▶ TO DO:
Write out the records beneath this line exactly as they appear, minus any images.

[[ MATERIAL SUPPLIED, beginning ]]

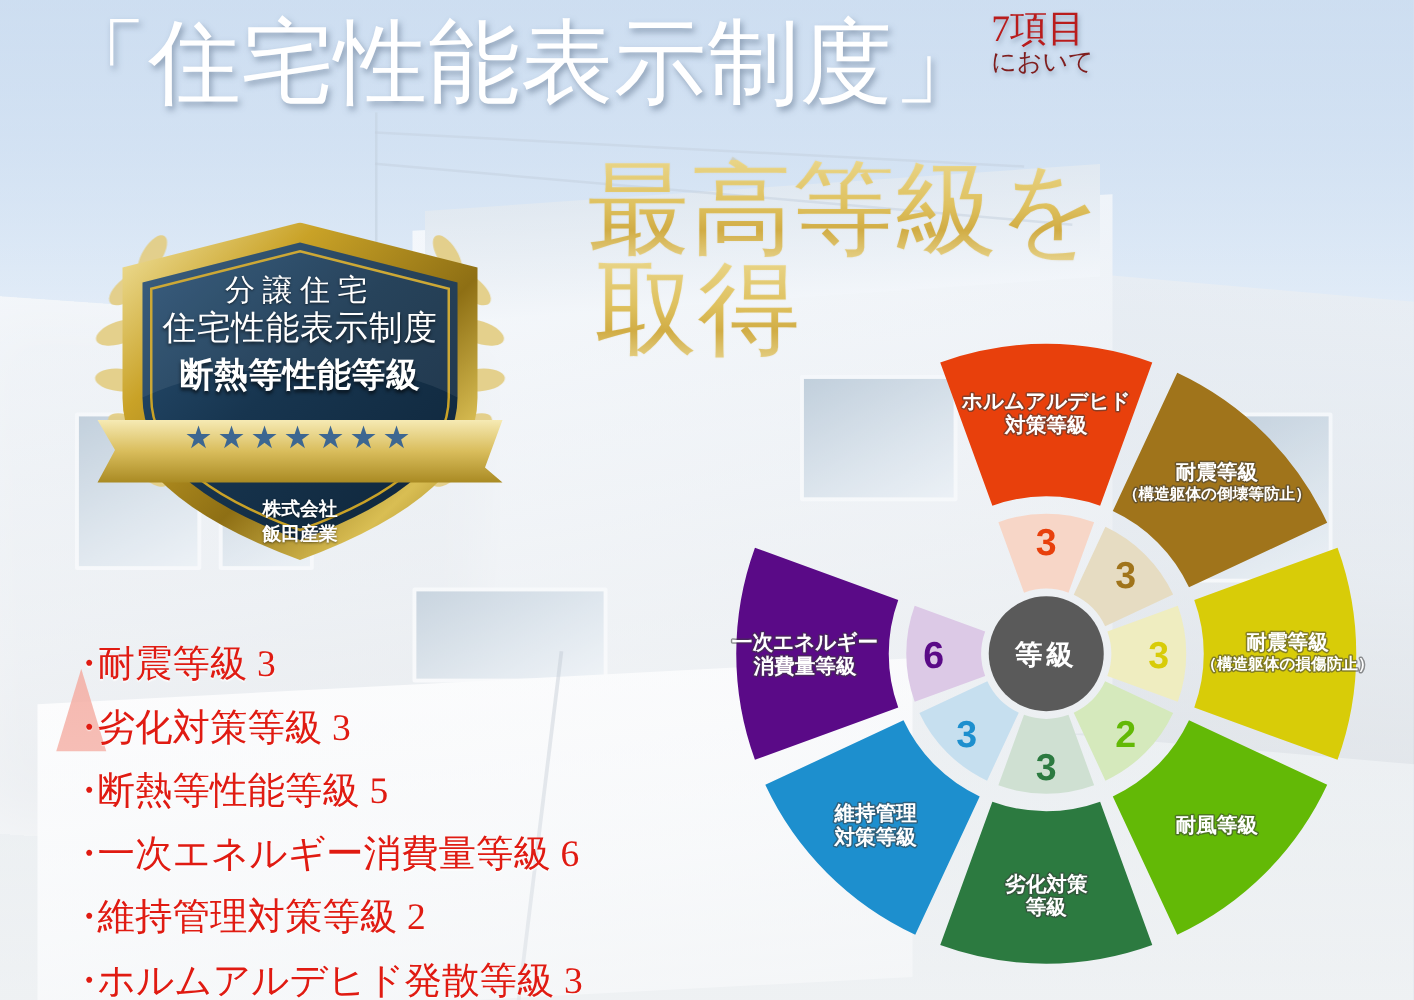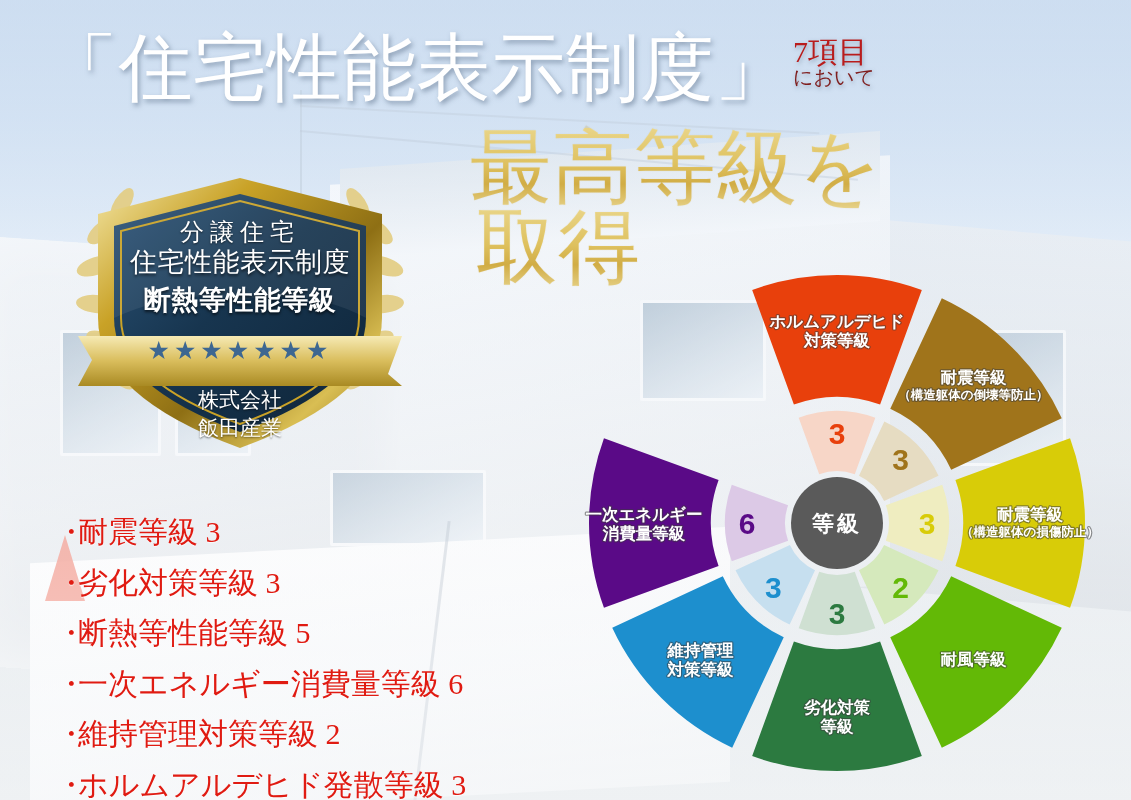--- a/index.html
+++ b/index.html
@@ -36,21 +36,21 @@
        border-left:20px solid transparent;border-right:20px solid transparent;
        border-bottom:66px solid #f0705c;opacity:.85;}
   .pole{position:absolute;top:90px;width:2px;height:240px;background:rgba(170,185,200,.5);}
   .wire{position:absolute;height:2px;background:rgba(170,185,200,.45);transform-origin:left;}
   .veil{position:absolute;inset:0;background:
       linear-gradient(180deg,rgba(222,234,248,.55) 0%,rgba(233,240,249,.30) 30%,
       rgba(250,251,253,.45) 70%,rgba(252,253,254,.62) 100%);}
 
   
   #headline{position:absolute;left:44px;top:14px;width:880px;height:108px;
-     display:flex;align-items:center;}
+     display:flex;align-items:flex-start;}
   .hl-main{font-size:74px;line-height:1;color:#ffffff;font-weight:400;
      letter-spacing:.5px;text-shadow:2px 3px 5px rgba(90,110,135,.55);}
   .hl-side{display:inline-block;margin-left:4px;position:relative;top:-6px;}
   .hl-s1{display:block;font-size:30px;line-height:1.05;color:#b91c1c;
      text-shadow:1px 2px 4px rgba(90,110,135,.5);}
   .hl-s2{display:block;font-size:20px;line-height:1.05;color:#7f1d1d;
      text-shadow:1px 2px 4px rgba(90,110,135,.5);}
 
   
   #gold{position:absolute;left:470px;top:128px;width:470px;}
@@ -65,21 +65,21 @@
   #badge svg{position:absolute;left:0;top:0;}
   .bd-txt{position:absolute;left:0;width:340px;text-align:center;
      color:#fff;font-family:"Liberation Sans","DejaVu Sans",sans-serif;}
   .bd-1{top:48px;font-size:24px;letter-spacing:6px;text-shadow:0 1px 2px rgba(0,0,0,.6);}
   .bd-2{top:76px;font-size:27px;font-weight:normal;letter-spacing:.5px;
         text-shadow:0 2px 3px rgba(0,0,0,.65);}
   .bd-3{top:114px;font-size:27px;font-weight:bold;letter-spacing:.5px;
         text-shadow:0 2px 3px rgba(0,0,0,.65);}
   .bd-stars{position:absolute;top:170px;left:0;width:340px;text-align:center;
         font-size:25px;color:#3d6791;letter-spacing:4px;line-height:1;}
-  .bd-4{top:218px;font-size:21px;font-weight:normal;line-height:1.35;
+  .bd-4{top:230px;font-size:15px;font-weight:bold;line-height:1.35;
         text-shadow:0 1px 2px rgba(0,0,0,.55);}
 
   
   #bullets{position:absolute;left:56px;top:500px;}
   .b-item{color:#e01b12;font-size:30px;line-height:1.22;white-space:nowrap;
      text-shadow:0 1px 1px rgba(255,255,255,.75);margin-top:14px;}
   .b-dot{display:inline-block;width:22px;}
 
   
   #pie{position:absolute;left:565px;top:268px;width:545px;height:520px;}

[[ MATERIAL SUPPLIED, end ]]

▶ TASK ANSWER:
--- a/index.html
+++ b/index.html
@@ -36,21 +36,21 @@
        border-left:20px solid transparent;border-right:20px solid transparent;
        border-bottom:66px solid #f0705c;opacity:.85;}
   .pole{position:absolute;top:90px;width:2px;height:240px;background:rgba(170,185,200,.5);}
   .wire{position:absolute;height:2px;background:rgba(170,185,200,.45);transform-origin:left;}
   .veil{position:absolute;inset:0;background:
       linear-gradient(180deg,rgba(222,234,248,.55) 0%,rgba(233,240,249,.30) 30%,
       rgba(250,251,253,.45) 70%,rgba(252,253,254,.62) 100%);}
 
   
   #headline{position:absolute;left:44px;top:14px;width:880px;height:108px;
-     display:flex;align-items:center;}
+     display:flex;align-items:flex-start;}
   .hl-main{font-size:74px;line-height:1;color:#ffffff;font-weight:400;
      letter-spacing:.5px;text-shadow:2px 3px 5px rgba(90,110,135,.55);}
   .hl-side{display:inline-block;margin-left:4px;position:relative;top:-6px;}
   .hl-s1{display:block;font-size:30px;line-height:1.05;color:#b91c1c;
      text-shadow:1px 2px 4px rgba(90,110,135,.5);}
   .hl-s2{display:block;font-size:20px;line-height:1.05;color:#7f1d1d;
      text-shadow:1px 2px 4px rgba(90,110,135,.5);}
 
   
   #gold{position:absolute;left:470px;top:128px;width:470px;}
@@ -65,21 +65,21 @@
   #badge svg{position:absolute;left:0;top:0;}
   .bd-txt{position:absolute;left:0;width:340px;text-align:center;
      color:#fff;font-family:"Liberation Sans","DejaVu Sans",sans-serif;}
   .bd-1{top:48px;font-size:24px;letter-spacing:6px;text-shadow:0 1px 2px rgba(0,0,0,.6);}
   .bd-2{top:76px;font-size:27px;font-weight:normal;letter-spacing:.5px;
         text-shadow:0 2px 3px rgba(0,0,0,.65);}
   .bd-3{top:114px;font-size:27px;font-weight:bold;letter-spacing:.5px;
         text-shadow:0 2px 3px rgba(0,0,0,.65);}
   .bd-stars{position:absolute;top:170px;left:0;width:340px;text-align:center;
         font-size:25px;color:#3d6791;letter-spacing:4px;line-height:1;}
-  .bd-4{top:218px;font-size:21px;font-weight:normal;line-height:1.35;
+  .bd-4{top:230px;font-size:15px;font-weight:bold;line-height:1.35;
         text-shadow:0 1px 2px rgba(0,0,0,.55);}
 
   
   #bullets{position:absolute;left:56px;top:500px;}
   .b-item{color:#e01b12;font-size:30px;line-height:1.22;white-space:nowrap;
      text-shadow:0 1px 1px rgba(255,255,255,.75);margin-top:14px;}
   .b-dot{display:inline-block;width:22px;}
 
   
   #pie{position:absolute;left:565px;top:268px;width:545px;height:520px;}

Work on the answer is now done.